(Study material)

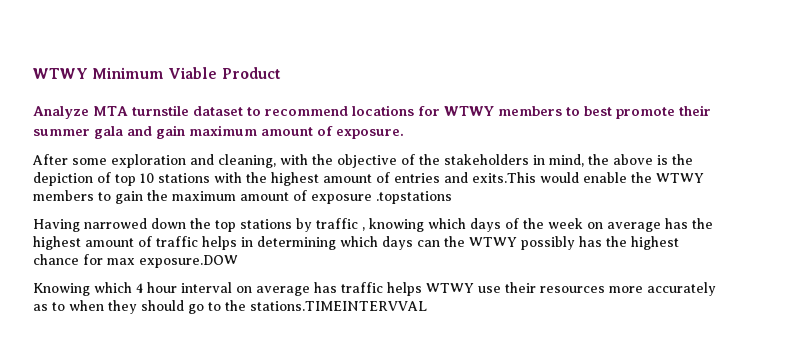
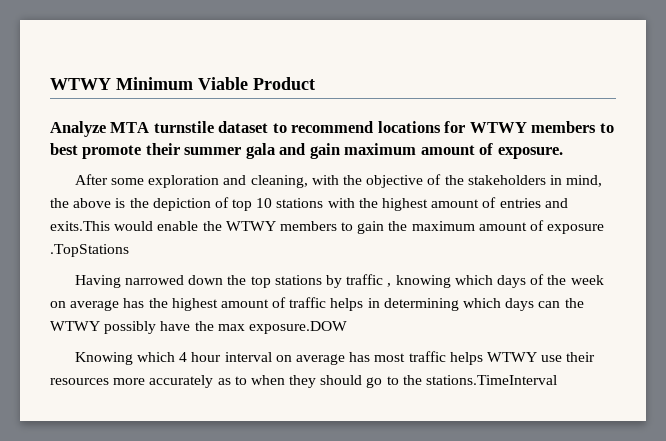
[376,191,452,204] .topstations -> [50,244,129,257] .TopStations
[579,236,679,250] [33,254,103,265] has the highest chance for -> [160,321,214,331] have the
(337, 287) none -> [374,353,406,362] most
[250,301,427,311] stations.TIMEINTERVVAL -> [426,375,558,385] stations.TimeInterval

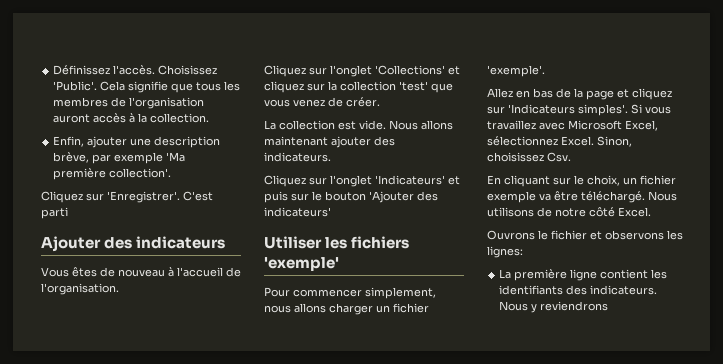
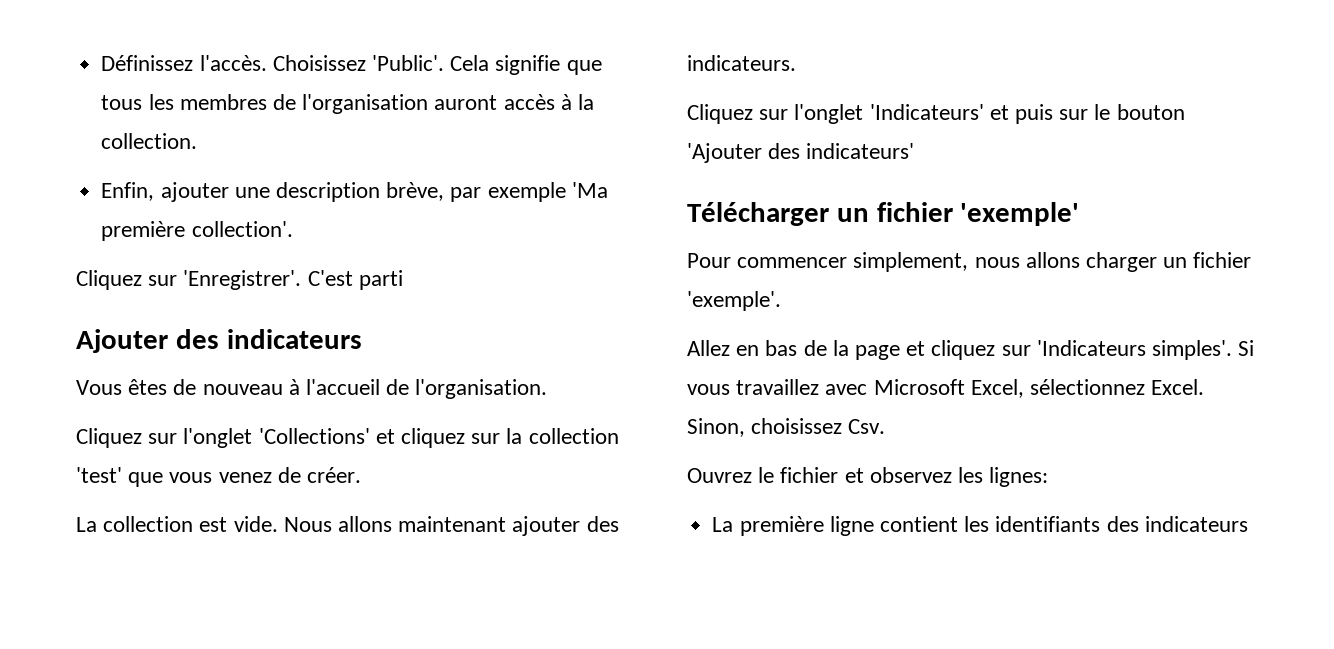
[264,236,410,249] Utiliser les fichiers -> [687,202,953,226] Télécharger un fichier
[487,175,676,187] [487,191,677,203] [487,207,651,217] [487,230,535,240] En cliquant sur le choix, un fichier exemple va être téléchargé. Nous utilisons de notre côté Excel. // Ouvrons -> [687,468,752,483] Ouvrez
[605,230,664,240] observons -> [869,467,952,483] observez
[590,285,658,295] [499,301,609,313] indicateurs. Nous y reviendrons -> [1144,516,1248,532] indicateurs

(End Study material)

● What to produce
Would you copy, exactly, each line from the start of the listing above through the line with "(337, 287) none -> [374,353,406,362] most", both ends included, but none of the pictures?

● Solution to this problem
[376,191,452,204] .topstations -> [50,244,129,257] .TopStations
[579,236,679,250] [33,254,103,265] has the highest chance for -> [160,321,214,331] have the
(337, 287) none -> [374,353,406,362] most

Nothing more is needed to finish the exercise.